Task item - Only the text belongs in the copy. Transcribe the data exactly and drop any pictures.

Entries provided -
_ _ _ _ _ _ _

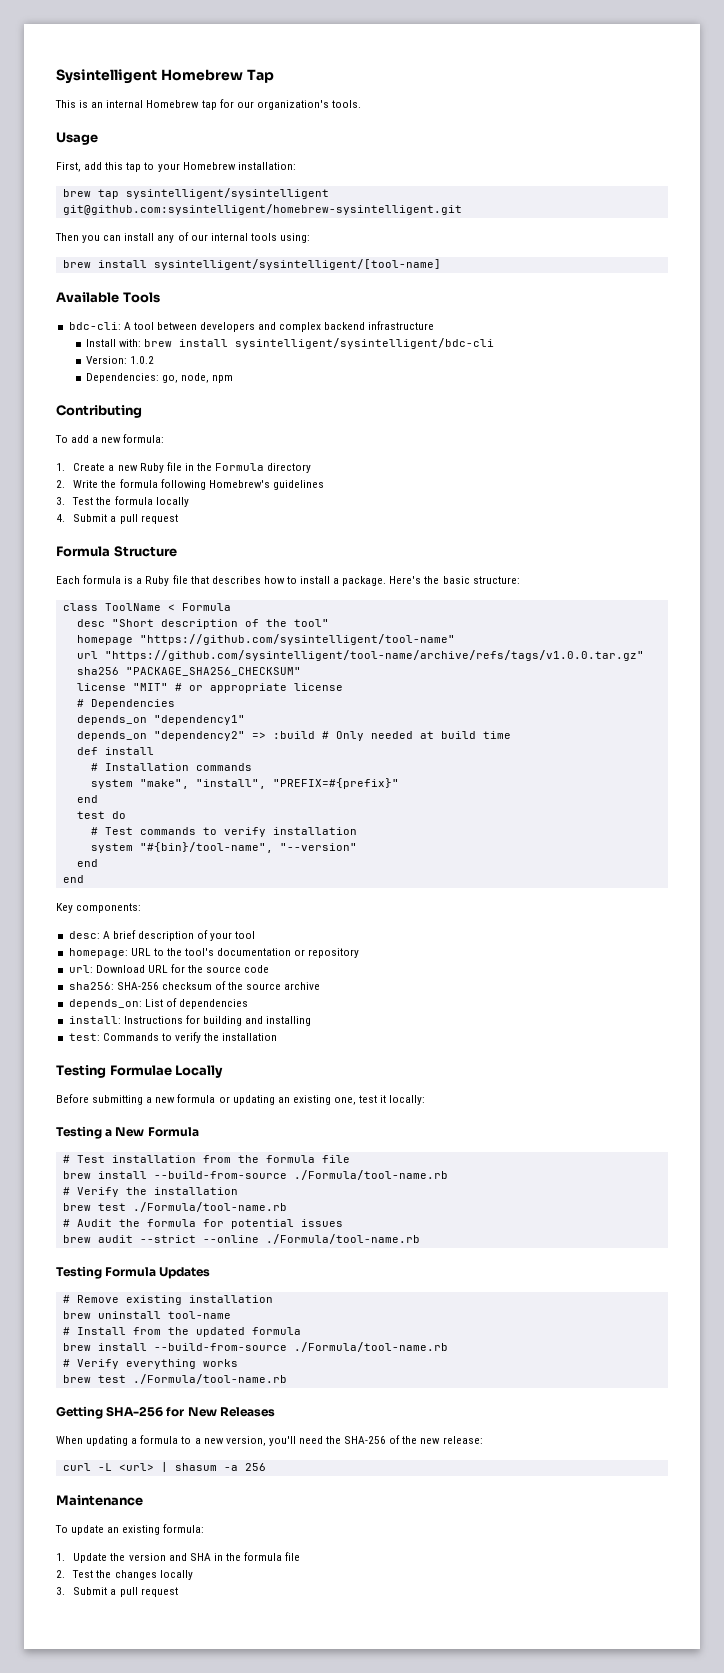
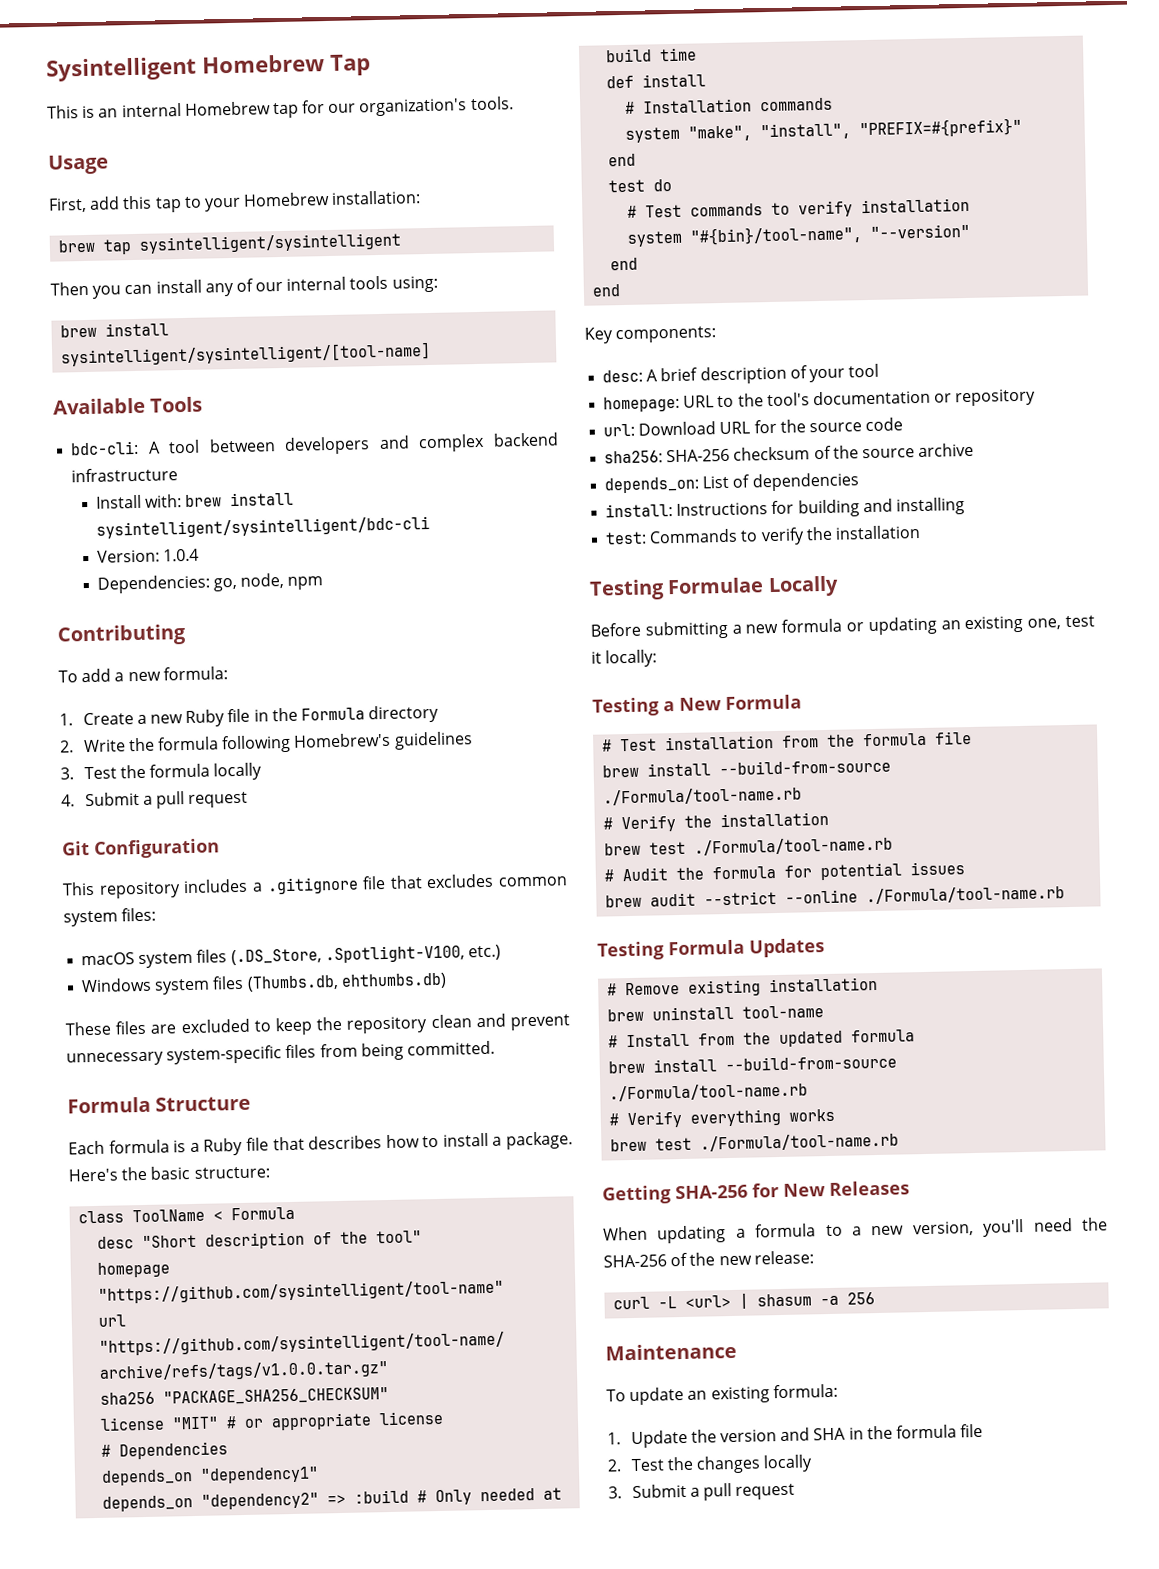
- brew tap sysintelligent/sysintelligent git@github.com:sysintelligent/homebrew-sysintelligent.git
+ brew tap sysintelligent/sysintelligent
- Version: 1.0.2
+ Version: 1.0.4
+ Git Configuration
+ This repository includes a .gitignore file that excludes common system files:
+ macOS system files (.DS_Store, .Spotlight-V100, etc.)
+ Windows system files (Thumbs.db, ehthumbs.db)
+ These files are excluded to keep the repository clean and prevent unnecessary system-specific files from being committed.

_ _ _ _ _ _ _

Solution for this task -
- brew tap sysintelligent/sysintelligent git@github.com:sysintelligent/homebrew-sysintelligent.git
+ brew tap sysintelligent/sysintelligent
- Version: 1.0.2
+ Version: 1.0.4
+ Git Configuration
+ This repository includes a .gitignore file that excludes common system files:
+ macOS system files (.DS_Store, .Spotlight-V100, etc.)
+ Windows system files (Thumbs.db, ehthumbs.db)
+ These files are excluded to keep the repository clean and prevent unnecessary system-specific files from being committed.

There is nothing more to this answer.